Take the records below and set down exactly the lines from the one with "none -> <span>Increases" to the one with "font-size: 16px ->", ends included; do not copy the pictures.

Data
━━━━━━━━
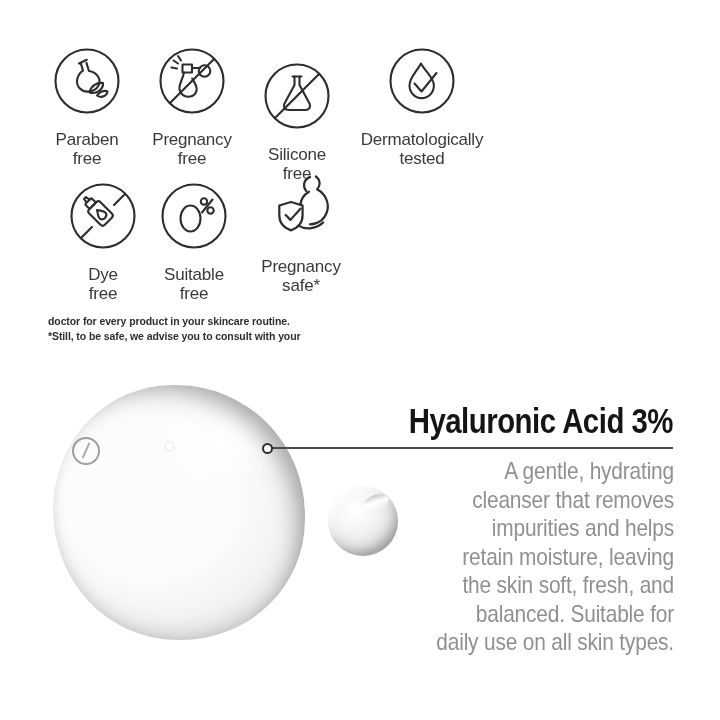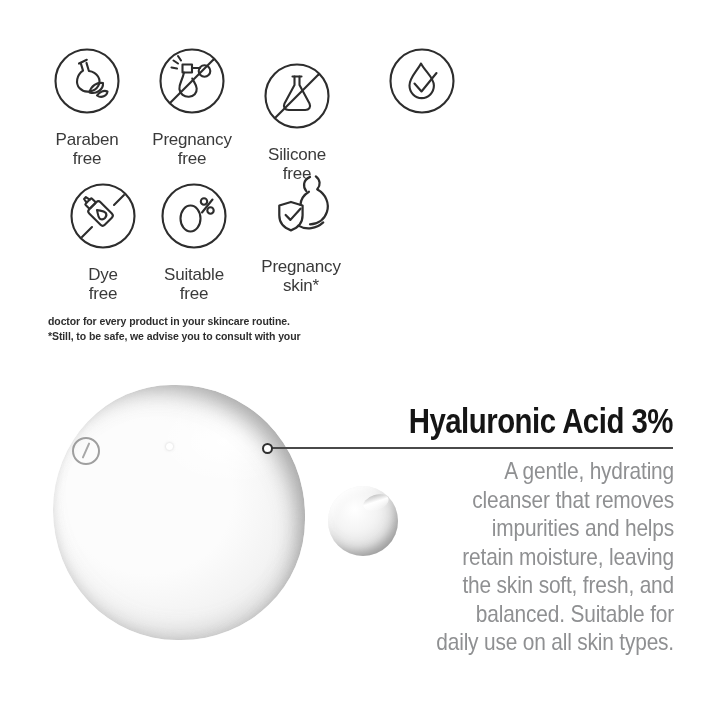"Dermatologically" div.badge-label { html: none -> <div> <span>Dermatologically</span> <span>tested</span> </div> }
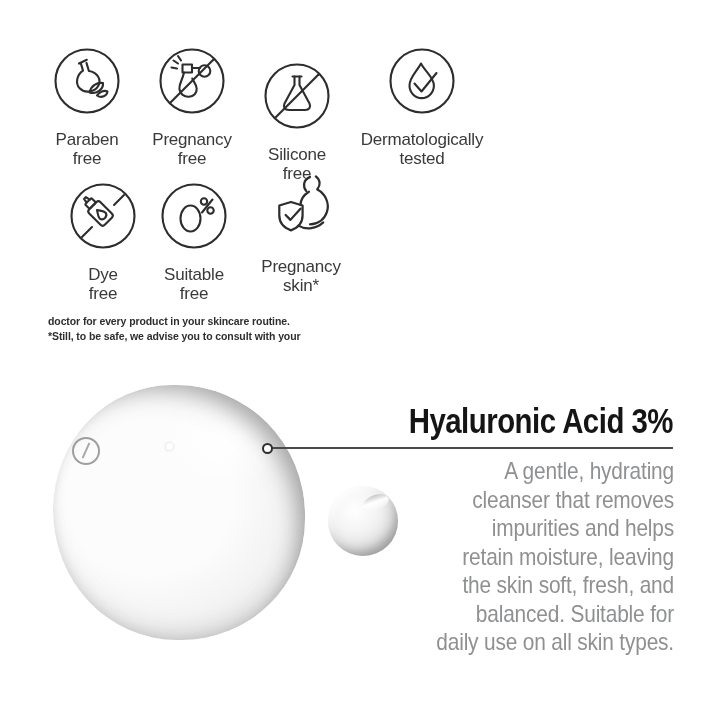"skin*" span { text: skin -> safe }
━━━━━━━━
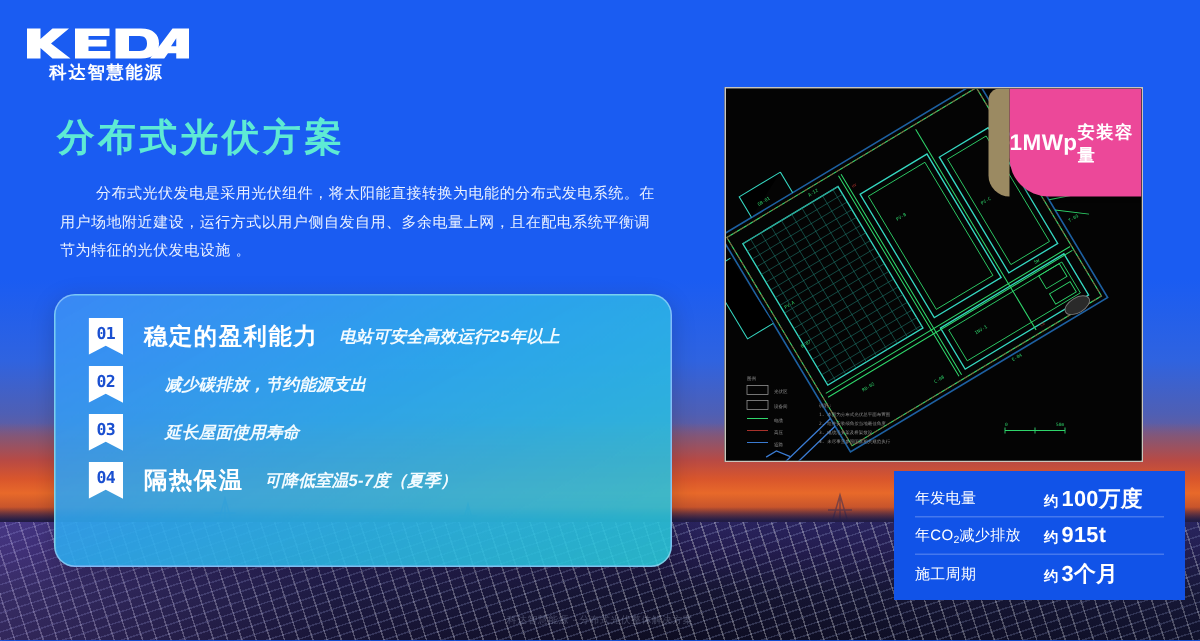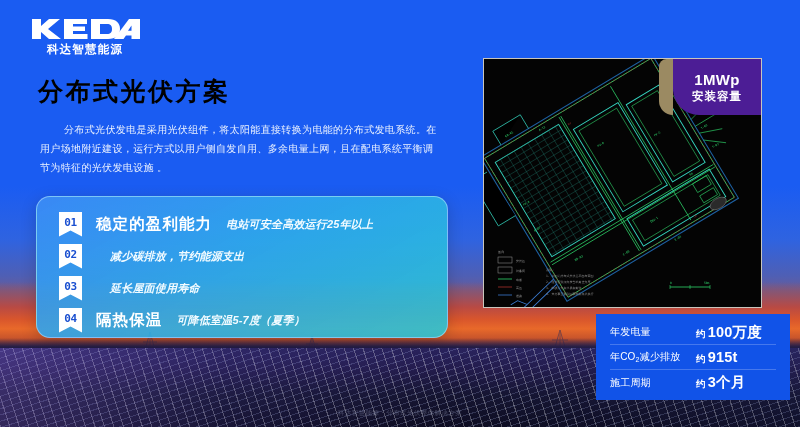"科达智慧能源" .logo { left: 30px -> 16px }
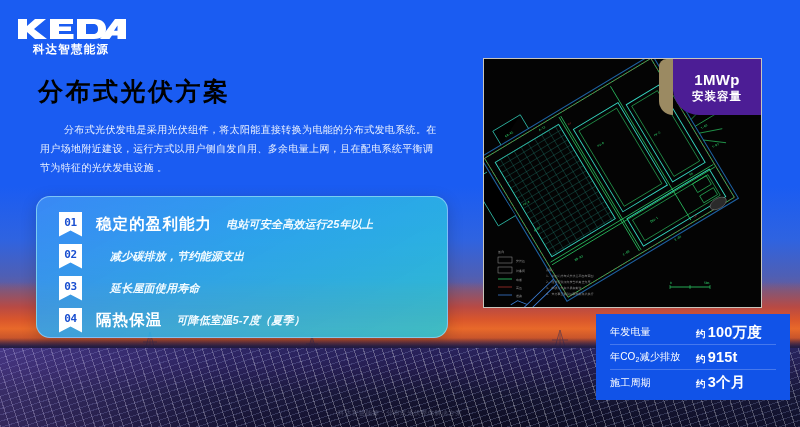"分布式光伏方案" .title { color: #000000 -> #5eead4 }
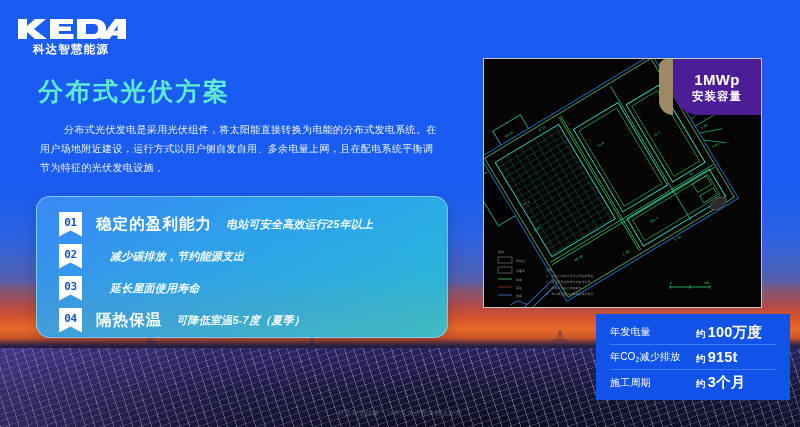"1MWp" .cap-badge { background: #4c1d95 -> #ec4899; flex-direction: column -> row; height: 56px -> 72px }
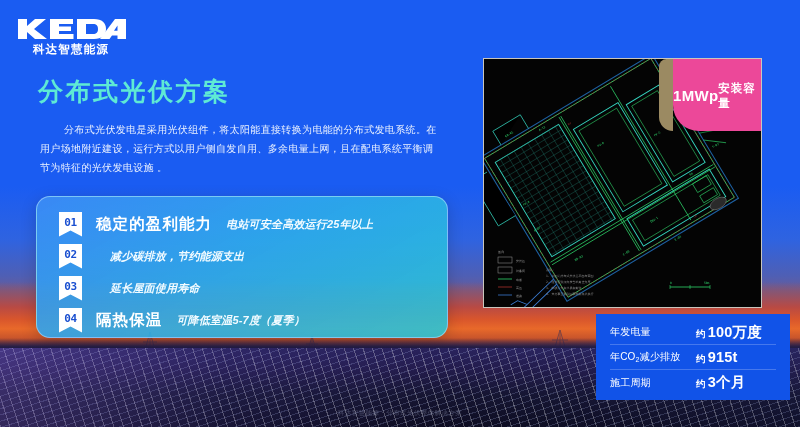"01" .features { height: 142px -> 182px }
━━━━━━━━
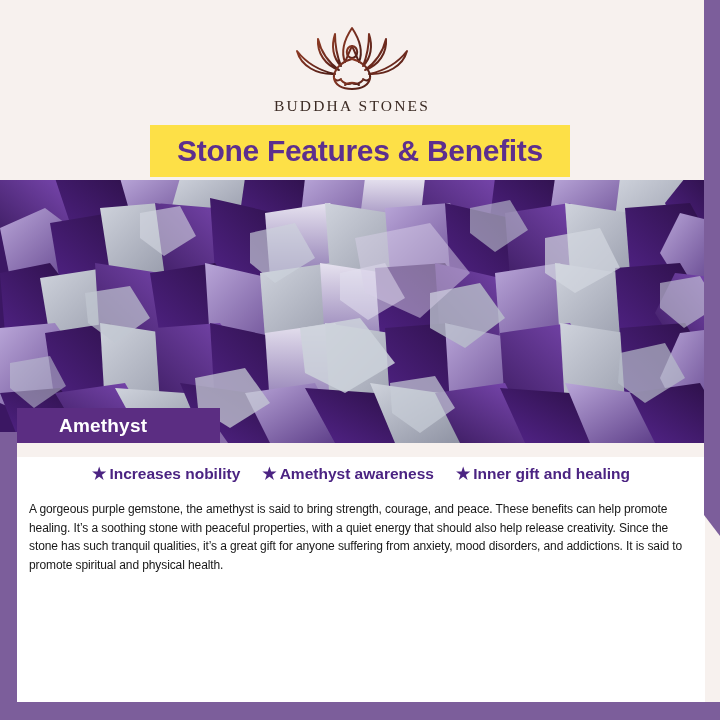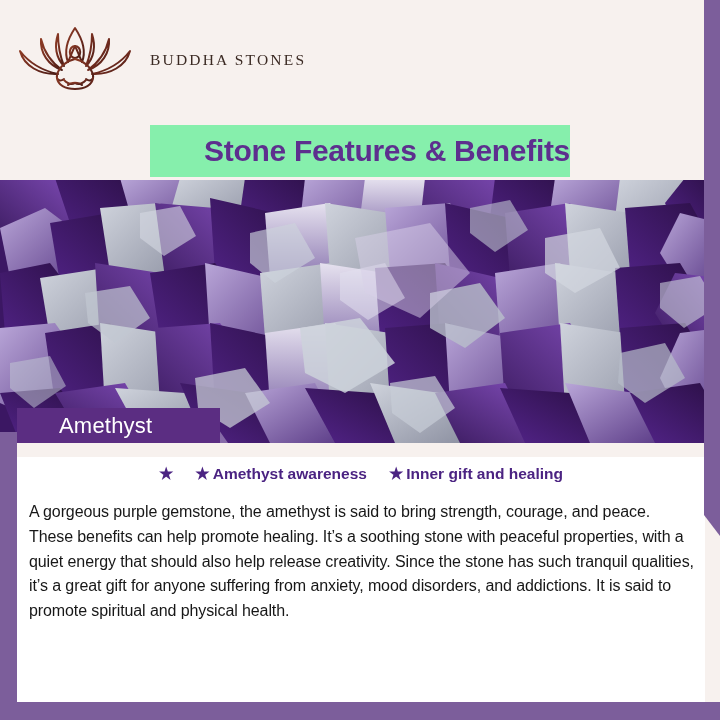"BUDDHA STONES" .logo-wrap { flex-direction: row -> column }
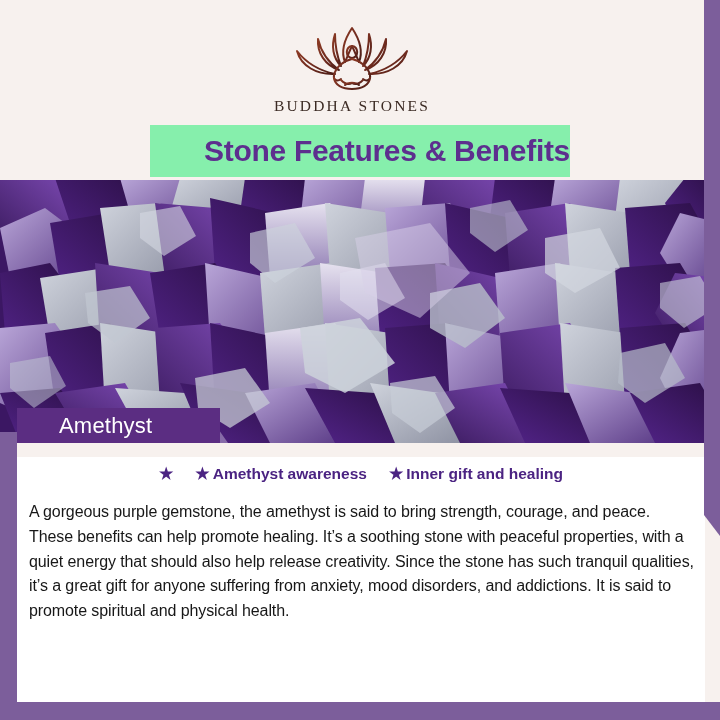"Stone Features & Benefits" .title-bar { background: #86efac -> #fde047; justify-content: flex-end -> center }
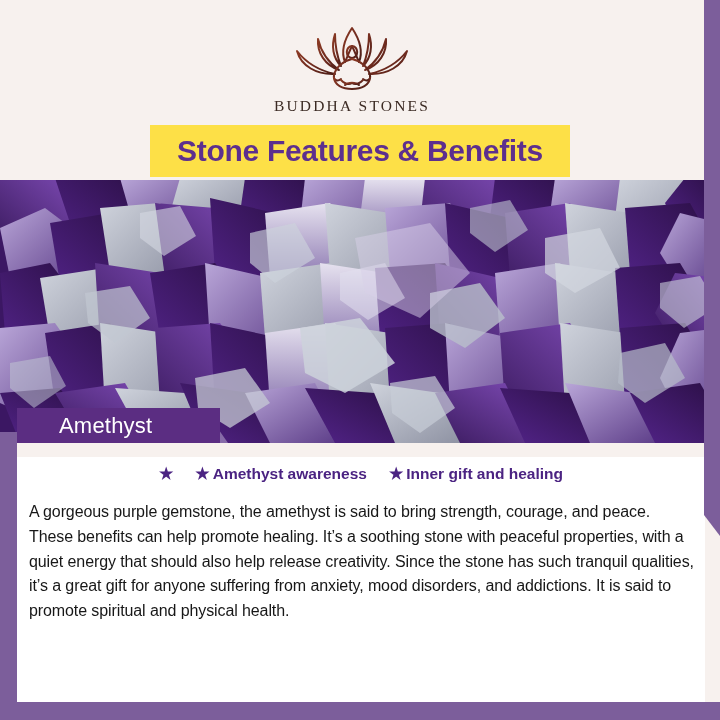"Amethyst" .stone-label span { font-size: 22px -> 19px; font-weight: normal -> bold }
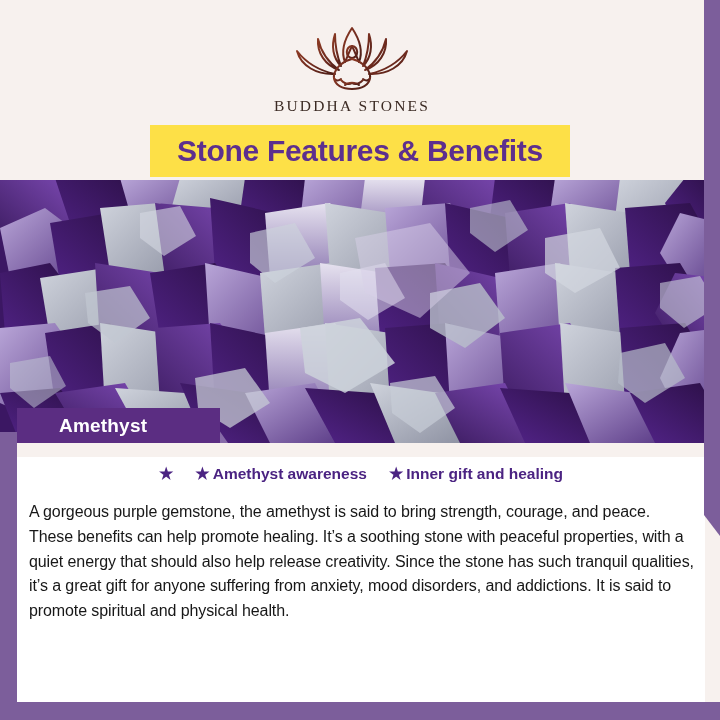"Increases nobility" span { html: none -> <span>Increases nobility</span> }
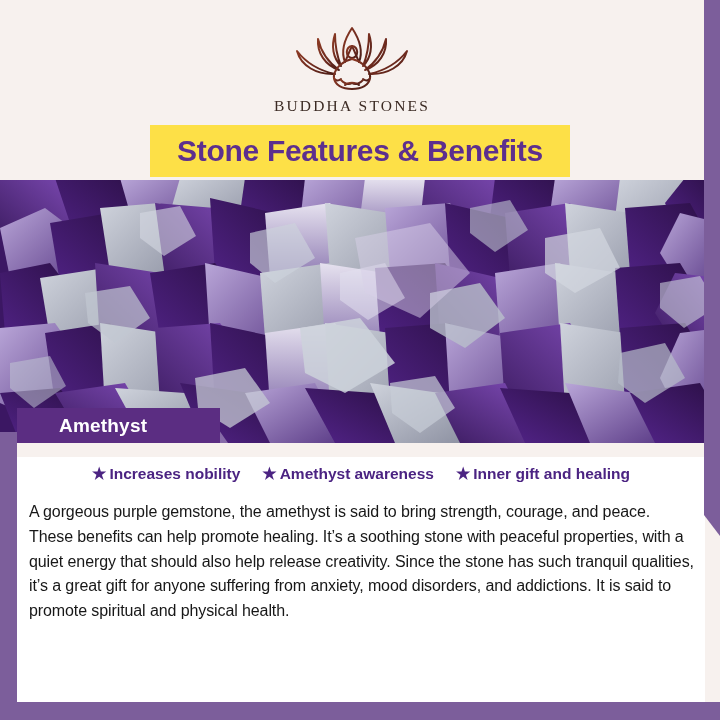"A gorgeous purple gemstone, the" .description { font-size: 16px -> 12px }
━━━━━━━━
Finished exercise
"Increases nobility" span { html: none -> <span>Increases nobility</span> }
"A gorgeous purple gemstone, the" .description { font-size: 16px -> 12px }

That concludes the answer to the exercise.